CHINO – It’s been five months since Chino Hills High School student Hana Reddin, 17, ate the chili cheese fries at the Frysmith food truck.
“I’m so satisfied right now,” she said, stabbing the cheesy mess of a meal with her fork. “Last time, I waited an hour and a half and it was worth it. This time I ran to the front of the line.”
On Saturday, the Chino Valley Unified School District hosted its second food truck festival at Don Lugo High School. Its inaugural Chino Valley Foodie Festival five months ago raised $15,000 for the cash-strapped school district.
As school board President James Na touted the attendance and graduation rates during a State of the District speech, hungry food truck fans noshed on well-dressed hot dogs and smothered fries.

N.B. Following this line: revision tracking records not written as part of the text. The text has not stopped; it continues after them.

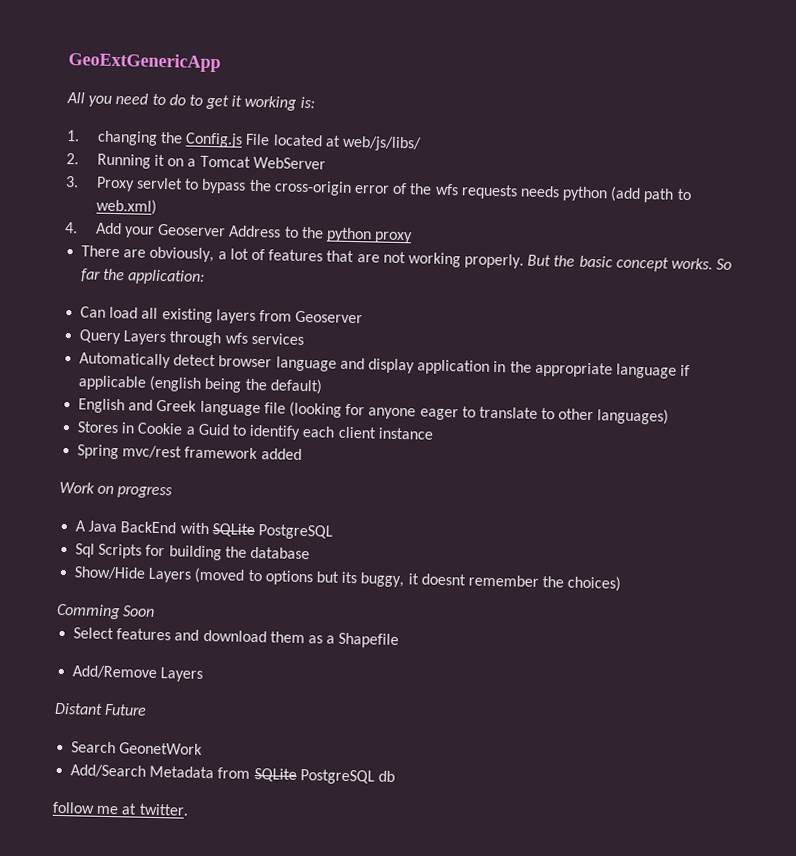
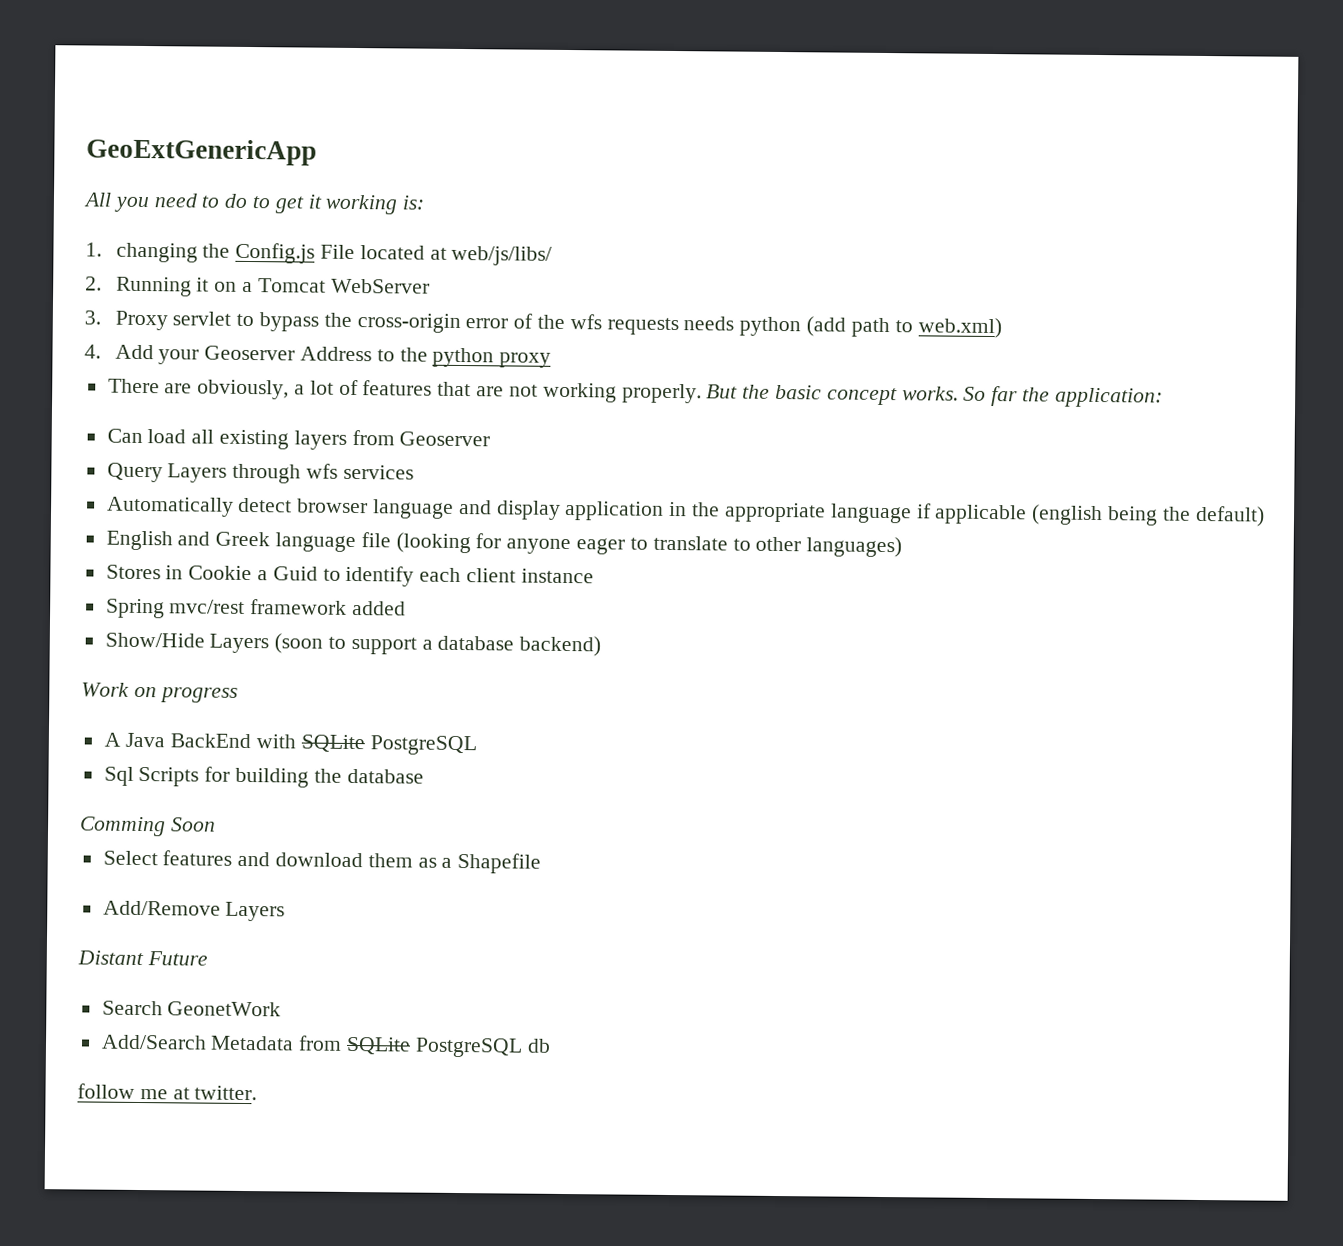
+ Show/Hide Layers (soon to support a database backend)
- Show/Hide Layers (moved to options but its buggy, it doesnt remember the choices)

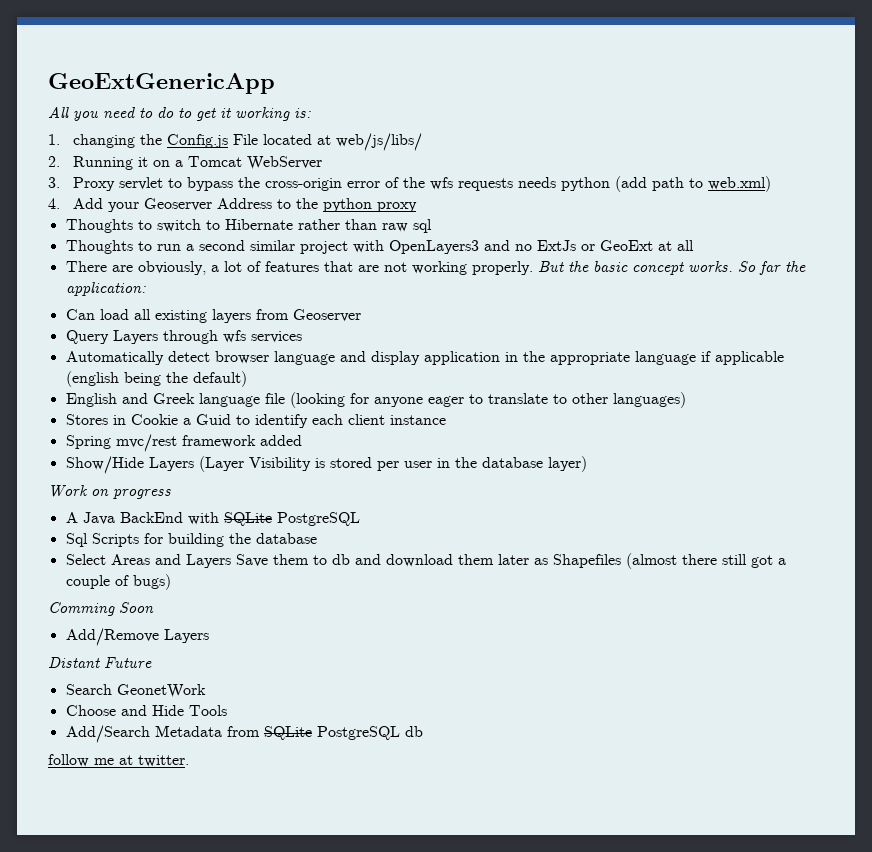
+ Thoughts to switch to Hibernate rather than raw sql
+ Thoughts to run a second similar project with OpenLayers3 and no ExtJs or GeoExt at all
- Show/Hide Layers (soon to support a database backend)
+ Show/Hide Layers (Layer Visibility is stored per user in the database layer)
- Comming Soon
- Select features and download them as a Shapefile
+ Select Areas and Layers Save them to db and download them later as Shapefiles (almost there still got a couple of bugs)
+ Comming Soon
+ Choose and Hide Tools

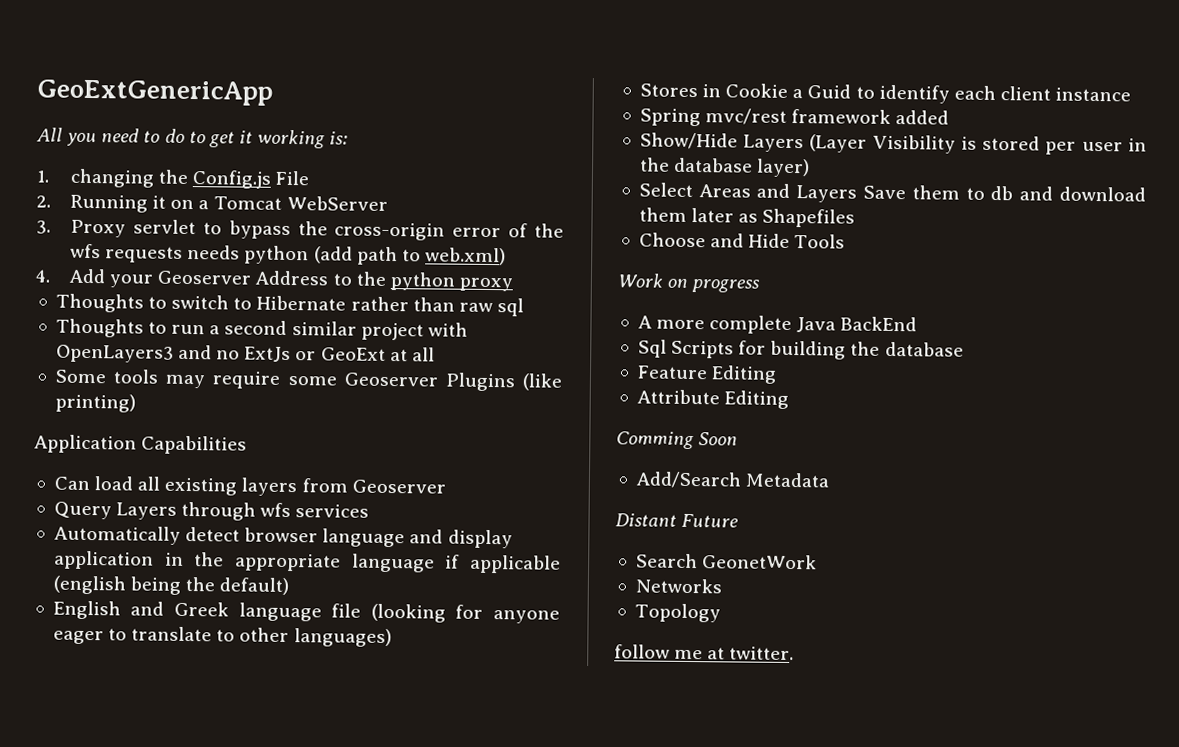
- 1. changing the Config.js File located at web/js/libs/
+ 1. changing the Config.js File
- There are obviously, a lot of features that are not working properly. But the basic concept works. So far the application:
+ Some tools may require some Geoserver Plugins (like printing)
+ Application Capabilities
- Work on progress
- A Java BackEnd with SQLite PostgreSQL
- Sql Scripts for building the database
- Select Areas and Layers Save them to db and download them later as Shapefiles (almost there still got a couple of bugs)
+ Select Areas and Layers Save them to db and download them later as Shapefiles
+ Choose and Hide Tools
+ Work on progress
+ A more complete Java BackEnd
+ Sql Scripts for building the database
+ Feature Editing
+ Attribute Editing
- Add/Remove Layers
+ Add/Search Metadata
- Choose and Hide Tools
- Add/Search Metadata from SQLite PostgreSQL db
+ Networks
+ Topology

To work out all that calorie-dense food, the dance teams from Ayala and Don Lugo high schools conducted a flashmob with a dance routine backed by the school choir. There was also some dancing at a Block Party Game Truck.

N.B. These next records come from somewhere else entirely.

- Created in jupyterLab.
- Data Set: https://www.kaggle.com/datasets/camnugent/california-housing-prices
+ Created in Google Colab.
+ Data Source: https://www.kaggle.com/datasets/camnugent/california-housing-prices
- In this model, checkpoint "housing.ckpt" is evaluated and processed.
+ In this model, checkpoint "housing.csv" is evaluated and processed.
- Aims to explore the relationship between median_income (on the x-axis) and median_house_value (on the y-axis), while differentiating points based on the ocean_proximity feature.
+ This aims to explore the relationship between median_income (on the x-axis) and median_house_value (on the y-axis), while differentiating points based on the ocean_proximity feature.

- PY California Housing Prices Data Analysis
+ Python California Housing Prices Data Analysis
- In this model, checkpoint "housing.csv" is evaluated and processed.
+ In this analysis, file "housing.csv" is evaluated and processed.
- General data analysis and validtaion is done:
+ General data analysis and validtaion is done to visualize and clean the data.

Four friends from Riverside, with no connection to the school district, drove out to sample the unusual food truck offerings.
“We each venture out to different trucks, then come back and share,” said Teresa Herrera.
Herrera had just finished her french toast with bacon while her friends were working on a spaghetti taco, Korean beef taco and a grilled cheese sandwich with short ribs.
Riverside and San Bernardino are the only two counties that ban food trucks outside of special events like the school district fundraiser. Although the San Bernardino County Board of Supervisors recently relaxed some food truck regulations, these mobile vendors are still not able to roam the way they can on the streets of Los Angeles and Orange counties.
That’s fine with Herrera, a self-described food truck fan.
“This is a contained environment; it keeps the uniqueness,” she said. “If they were everywhere, the quality would go down.”
The 14 trucks that lined the basketball courts of Don Lugo were definitely unique.
Lardon, a truck that worships bacon, puts bacon on every thing including their desserts. Their Nutella brownie is sprinkled with sea salt and – why not? – bacon.
The Buttermilk truck, which specializes in breakfast food, serves up red velvet pancake bites with chocolate chips.
Bool, the ultimate fusion truck, stuffs a Brazilian pastry with Korean beef and chicken.
Tonja Bellard of Chino Hills brought her son and daughter to check out the food truck experience for the first time.
Bellard took a bite out her carne asada taco from the Don Chow truck and rolled her eyes back.
“Whatever that sauce is … kill me now,” she said.
Bellard had never been to a food truck fair and is now thinking of introducing it to her church.
“It’s a cool event. I hope it makes a lot of money for the school,” she said. “The coolest part is seeing these kids out there supporting their school.”